Exercise 4. If \(A\) is a linear transformation, if \(E\) is a projection, and if \(F=1-E\) , then \[A=E A E+E A F+F A E+F A F\] Use this result to prove the multiplication rule for partitioned (square) matrices (as in Section: Matrices of transformations , Ex. 19).
Exercise 5.
- If \(E_{1}\) and \(E_{2}\) are projections on \(\mathcal{M}_{1}\) and \(\mathcal{M}_{2}\) along \(\mathcal{N}_{1}\) and \(\mathcal{N}_{2}\) respectively, and if \(E_{1}\) and \(E_{2}\) commute, then \(E_{1}+E_{2}-E_{1} E_{2}\) is a projection.

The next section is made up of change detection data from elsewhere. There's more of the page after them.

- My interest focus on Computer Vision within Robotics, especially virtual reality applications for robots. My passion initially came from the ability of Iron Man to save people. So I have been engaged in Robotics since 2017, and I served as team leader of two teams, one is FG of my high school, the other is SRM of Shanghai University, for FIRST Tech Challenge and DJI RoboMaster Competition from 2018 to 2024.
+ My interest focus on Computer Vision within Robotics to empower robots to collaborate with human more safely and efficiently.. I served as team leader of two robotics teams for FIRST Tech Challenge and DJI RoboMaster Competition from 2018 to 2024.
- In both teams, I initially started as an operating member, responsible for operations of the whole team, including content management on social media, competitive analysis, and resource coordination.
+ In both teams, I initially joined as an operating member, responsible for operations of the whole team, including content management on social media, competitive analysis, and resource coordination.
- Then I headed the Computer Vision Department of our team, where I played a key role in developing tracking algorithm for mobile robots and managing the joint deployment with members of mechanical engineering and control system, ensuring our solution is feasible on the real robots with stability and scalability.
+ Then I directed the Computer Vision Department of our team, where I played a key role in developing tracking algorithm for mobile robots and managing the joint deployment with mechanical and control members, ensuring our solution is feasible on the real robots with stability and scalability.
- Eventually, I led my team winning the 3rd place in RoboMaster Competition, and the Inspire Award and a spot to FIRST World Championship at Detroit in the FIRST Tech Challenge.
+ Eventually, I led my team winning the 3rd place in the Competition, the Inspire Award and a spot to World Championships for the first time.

- If \(E_{1}+E_{2}-E_{1} E_{2}\) is the projection on \(\mathcal{M}\) along \(\mathcal{N}\) , describe \(\mathcal{M}\) and \(\mathcal{N}\) in terms of \(\mathcal{M}_{1}\) , \(\mathcal{M}_{2}\) , \(\mathcal{N}_{1}\) , and \(\mathcal{N}_{2}\) .
Exercise 6.
- Find a linear transformation \(A\) such that \(A^{2}(1-A)=0\) but \(A\) is not idempotent.
- Find a linear transformation \(A\) such that \(A(1-A)^{2}=0\) but \(A\) is not idempotent.
- Prove that if \(A\) is a linear transformation such that \(A^{2}(1-A)=A(1-A)^{2}=0\) , then \(A\) is idempotent.
Exercise 7.
- Prove that if \(E\) is a projection on a finite-dimensional vector space, then there exists a basis \(\mathcal{X}\) such that the matrix \((e_{i j})\) of \(E\) with respect to \(\mathcal{X}\) has the following special form: \(e_{i j}=0\) or \(1\) for all \(i\) and \(j\) , and \(e_{i j}=0\) if \(i \neq j\) .
- An involution is a linear transformation \(U\) such that \(U^{2}=1\) . Show that if \(1+1 \neq 0\) , then the equation \(U=2 E-1\) establishes a one-to-one correspondence between all projections \(E\) and all involutions \(U\) .
- What do (a) and (b) imply about the matrix of an involution on a finite-dimensional vector space?
Exercise 8.
- In the space \(\mathbb{C}^{2}\) of all vectors \((\xi_{1}, \xi_{2})\) let \(\mathcal{M}^{+}\) , \(\mathcal{N}_{1}\) , and \(\mathcal{N}_{2}\) be the subspaces characterized by \(\xi_{1}=\xi_{2}\) , \(\xi_{1}=0\) , and \(\xi_{2}=0\) , respectively. If \(E_{1}\) and \(E_{2}\) are the projections on \(\mathcal{M}^{+}\) along \(\mathcal{N}_{1}\) and \(\mathcal{N}_{2}\) respectively, show that \(E_{1} E_{2}=E_{2}\) and \(E_{2} E_{1}\) \(=E_{1}\) .
- Let \(\mathcal{M}^{-}\) be the subspace characterized by \(\xi_{1}=-\xi_{2}\) . If \(E_{0}\) is the projection on \(\mathcal{N}_{2}\) along \(\mathcal{M}^{-}\) , then \(E_{2} E_{0}\) is a projection, but \(E_{0} E_{2}\) is not.
Exercise 9. Show that if \(E\) , \(F\) , and \(G\) are projections on a vector space over a field whose characteristic is not equal to \(2\) , and if \(E+F+G=1\) , then \[E F=F E=E G=G E=F G=G F=0.\] Does the proof work for four projections instead of three?